ABOUT THIS EXERCISE:
From the data below, return only the lines from the one with "html: none ->" through the one with "background: #86efac ->", exact and inclusive, with pictures left out.

### DATASET RECORDS ###

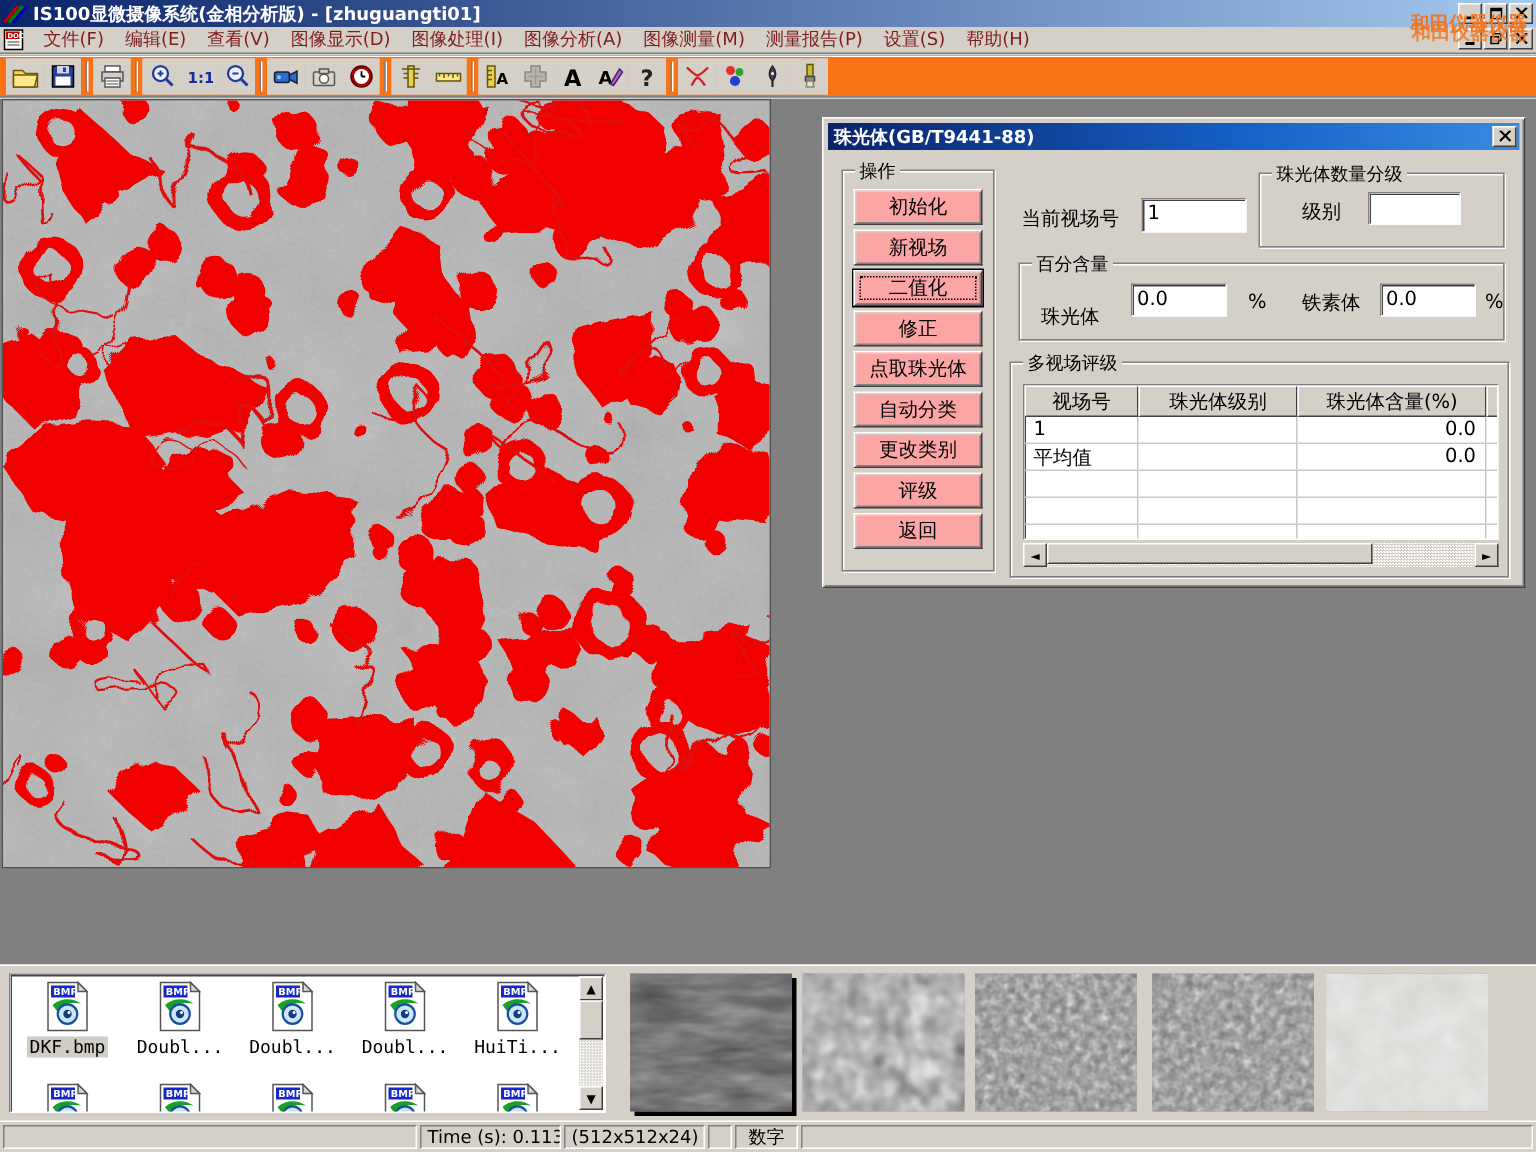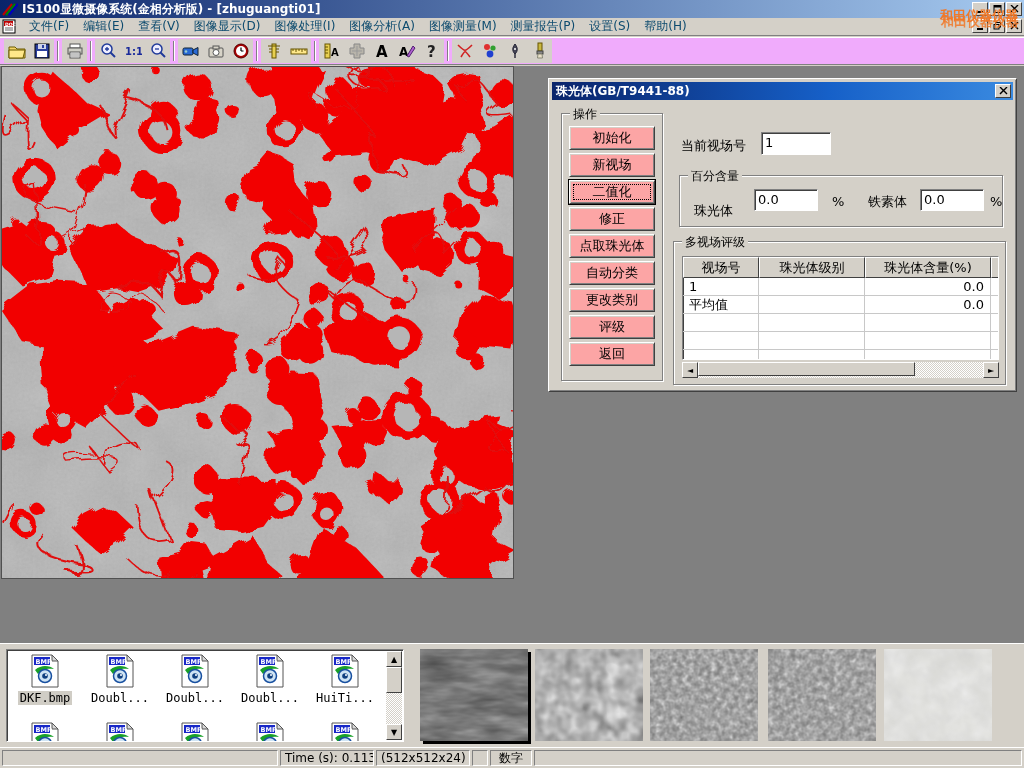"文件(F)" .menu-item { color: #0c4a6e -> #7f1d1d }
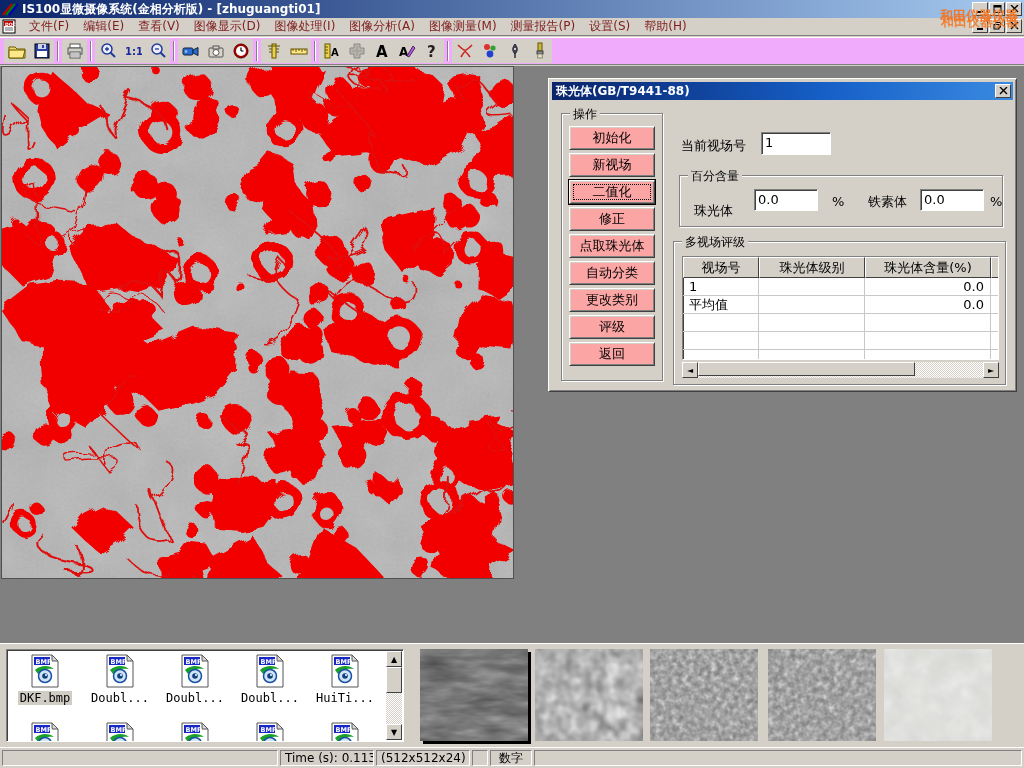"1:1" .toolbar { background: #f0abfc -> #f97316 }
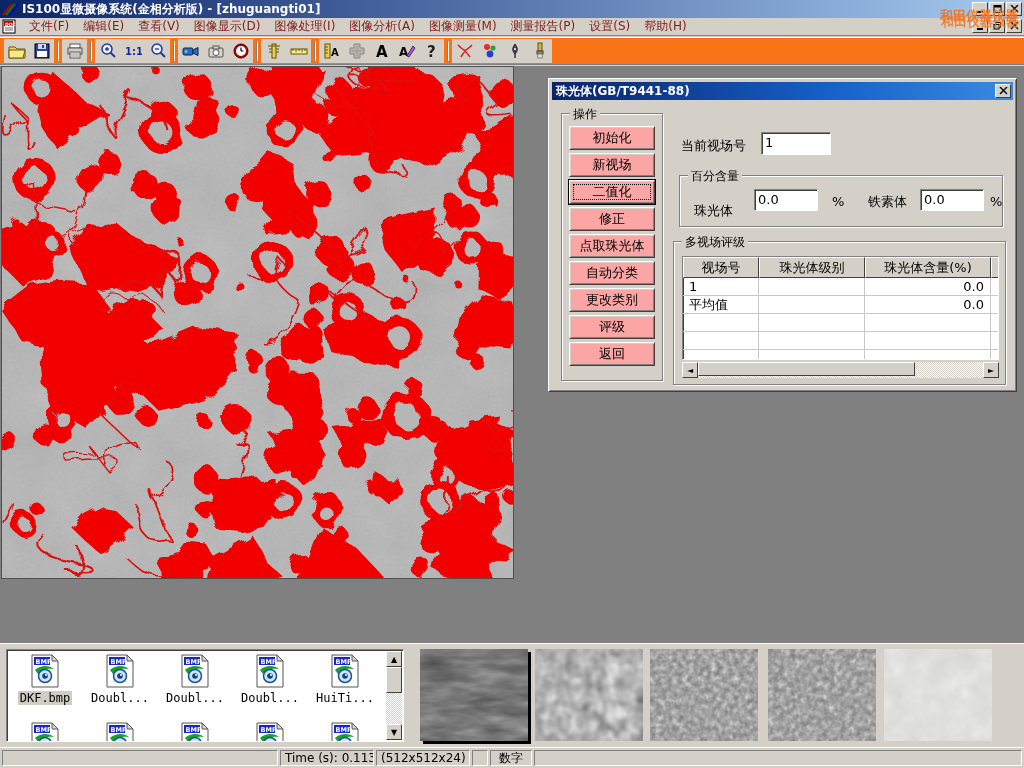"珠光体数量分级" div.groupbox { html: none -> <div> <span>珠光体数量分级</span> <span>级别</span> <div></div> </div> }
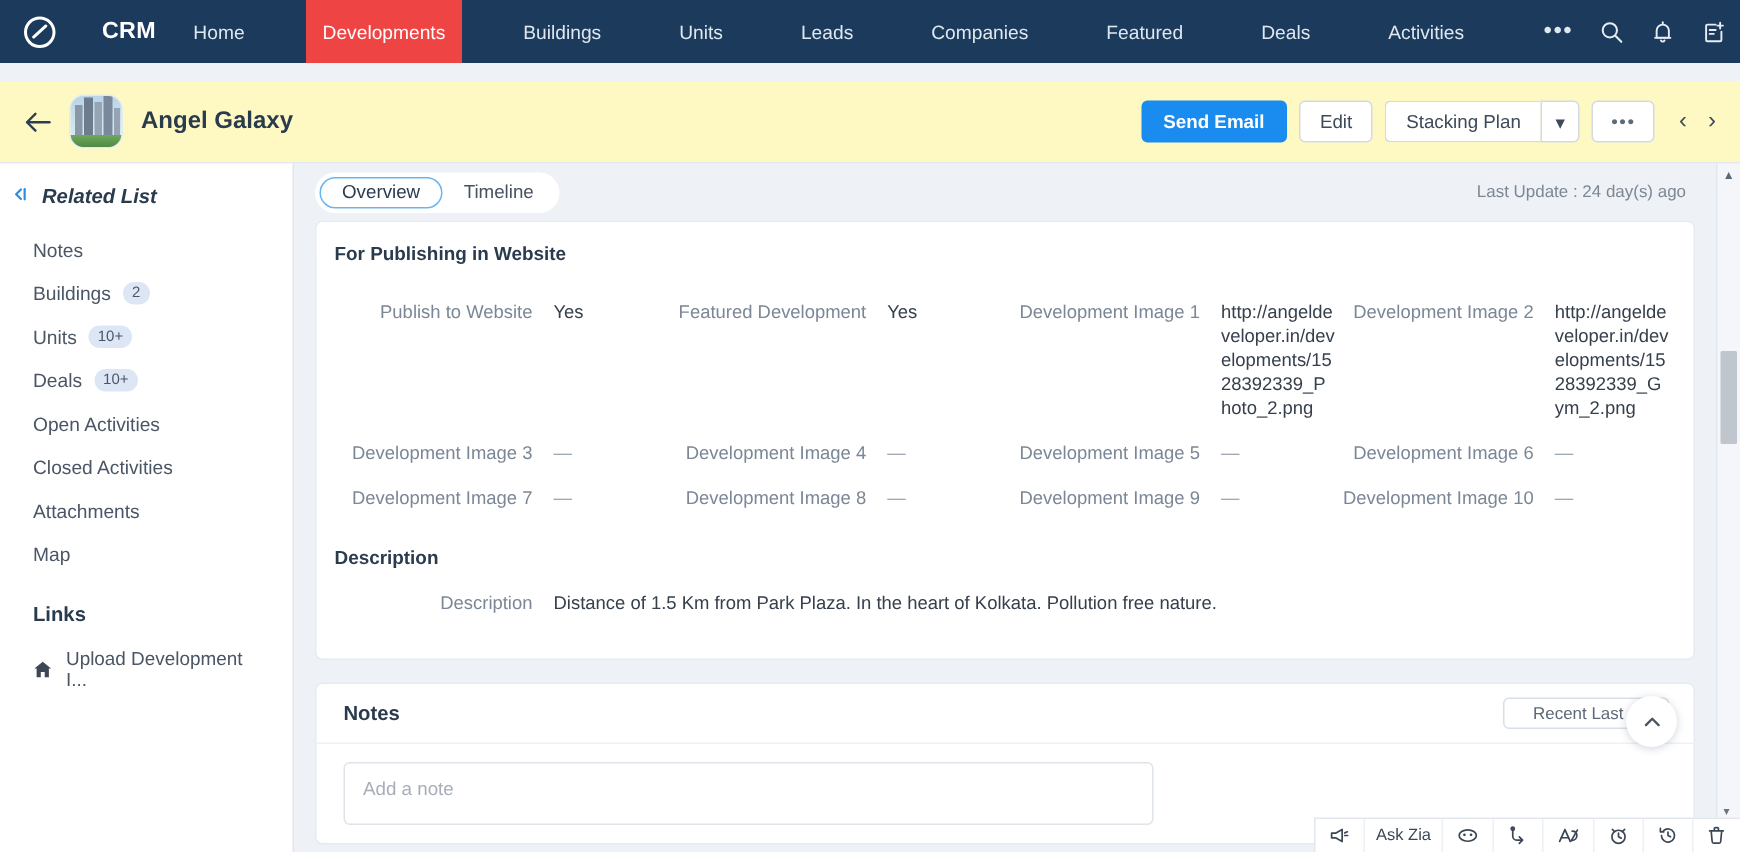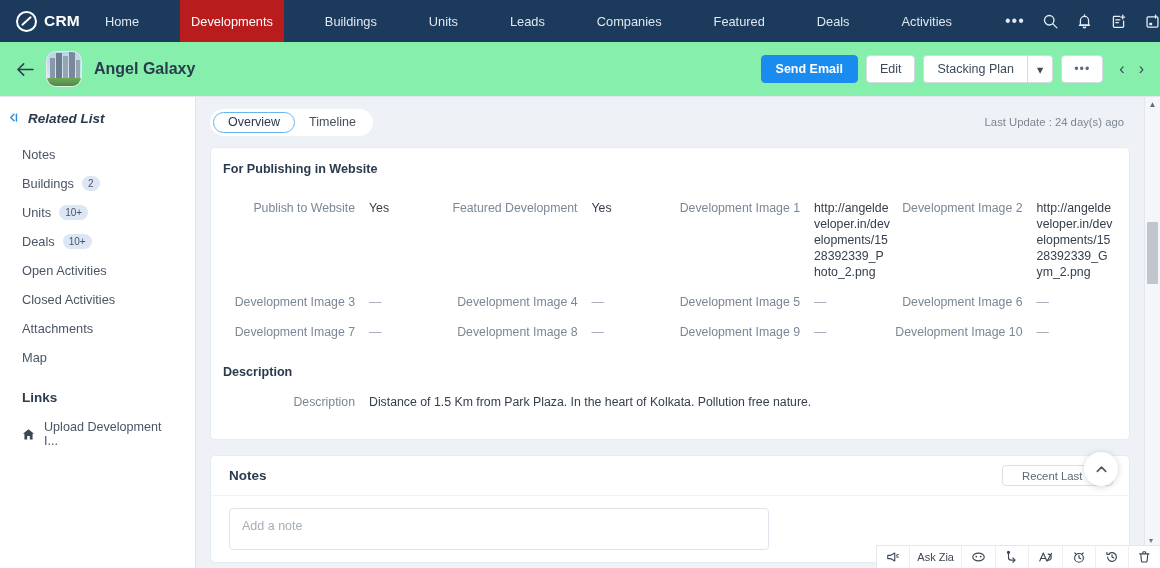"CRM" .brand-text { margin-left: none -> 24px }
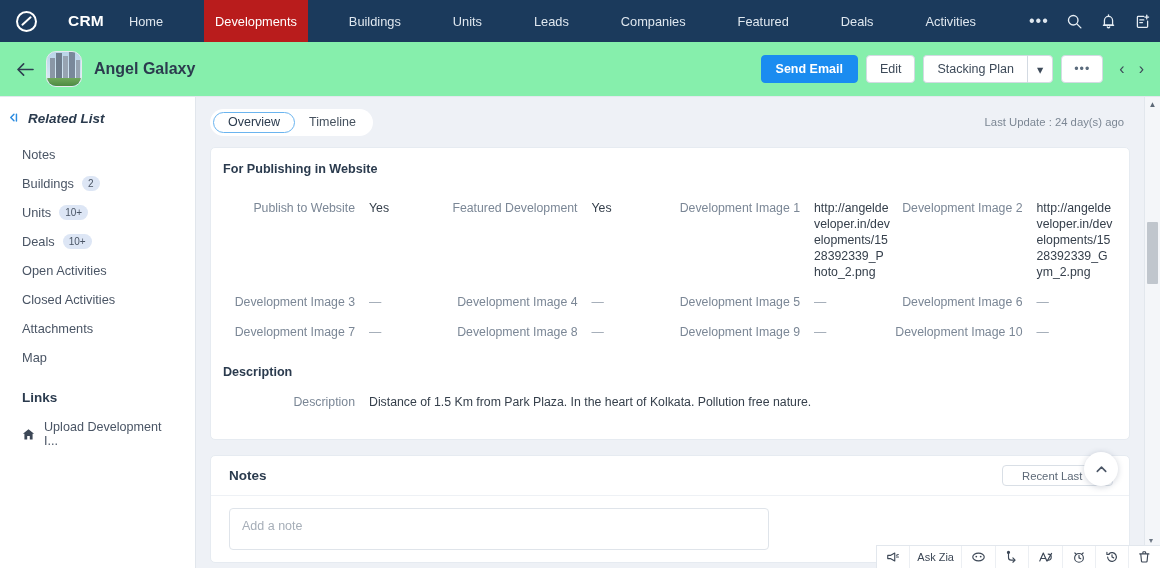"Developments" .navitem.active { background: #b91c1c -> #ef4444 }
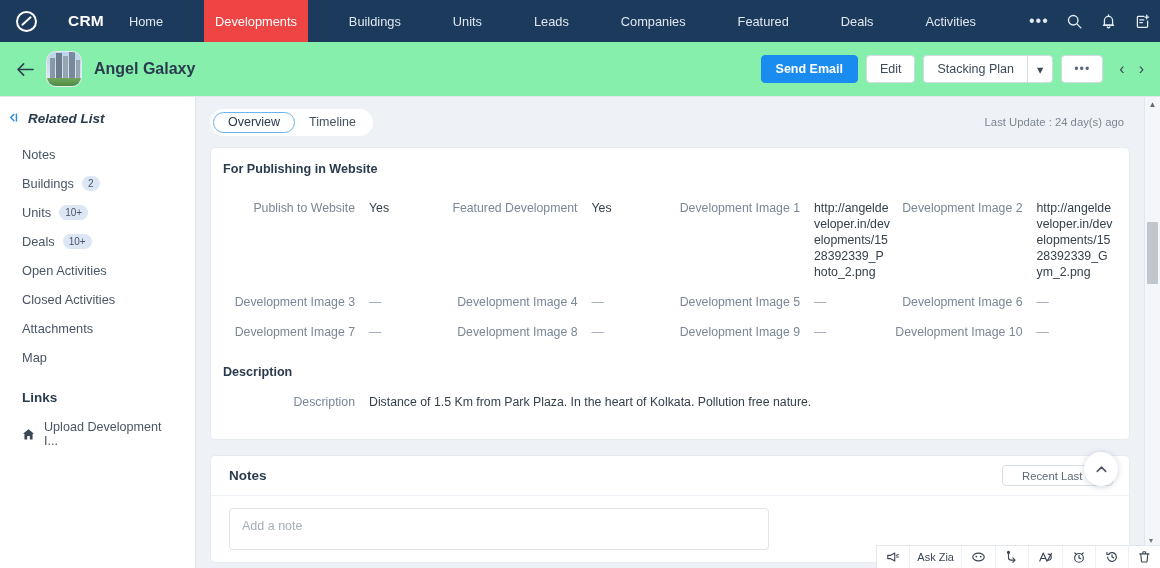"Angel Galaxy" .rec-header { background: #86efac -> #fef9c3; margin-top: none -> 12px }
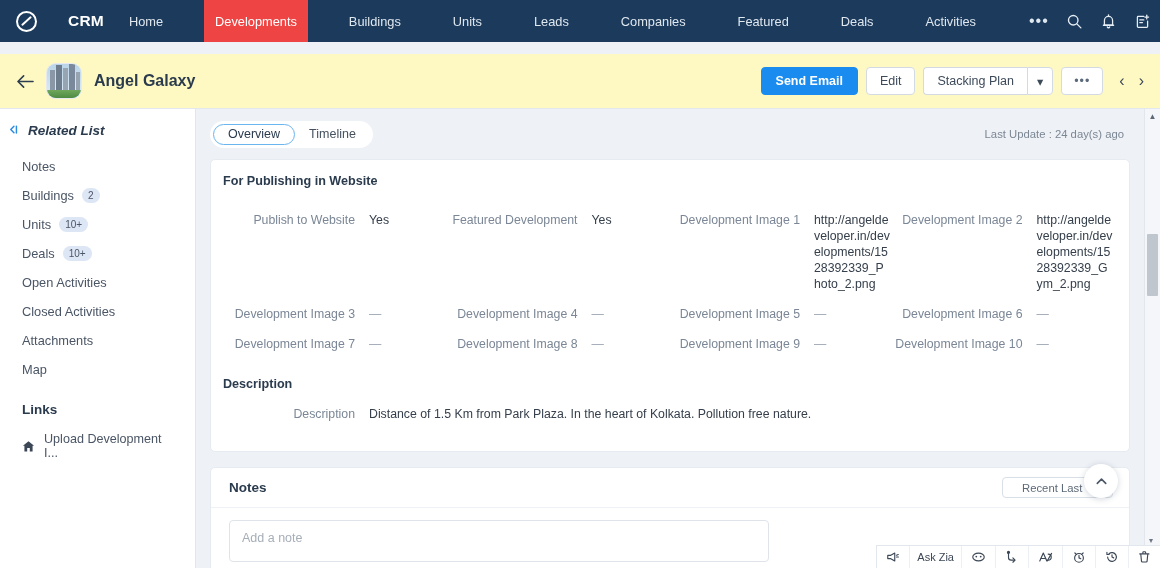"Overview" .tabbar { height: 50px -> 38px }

###

TASK ANSWER:
"珠光体数量分级" div.groupbox { html: none -> <div> <span>珠光体数量分级</span> <span>级别</span> <div></div> </div> }
"CRM" .brand-text { margin-left: none -> 24px }
"Developments" .navitem.active { background: #b91c1c -> #ef4444 }
"Angel Galaxy" .rec-header { background: #86efac -> #fef9c3; margin-top: none -> 12px }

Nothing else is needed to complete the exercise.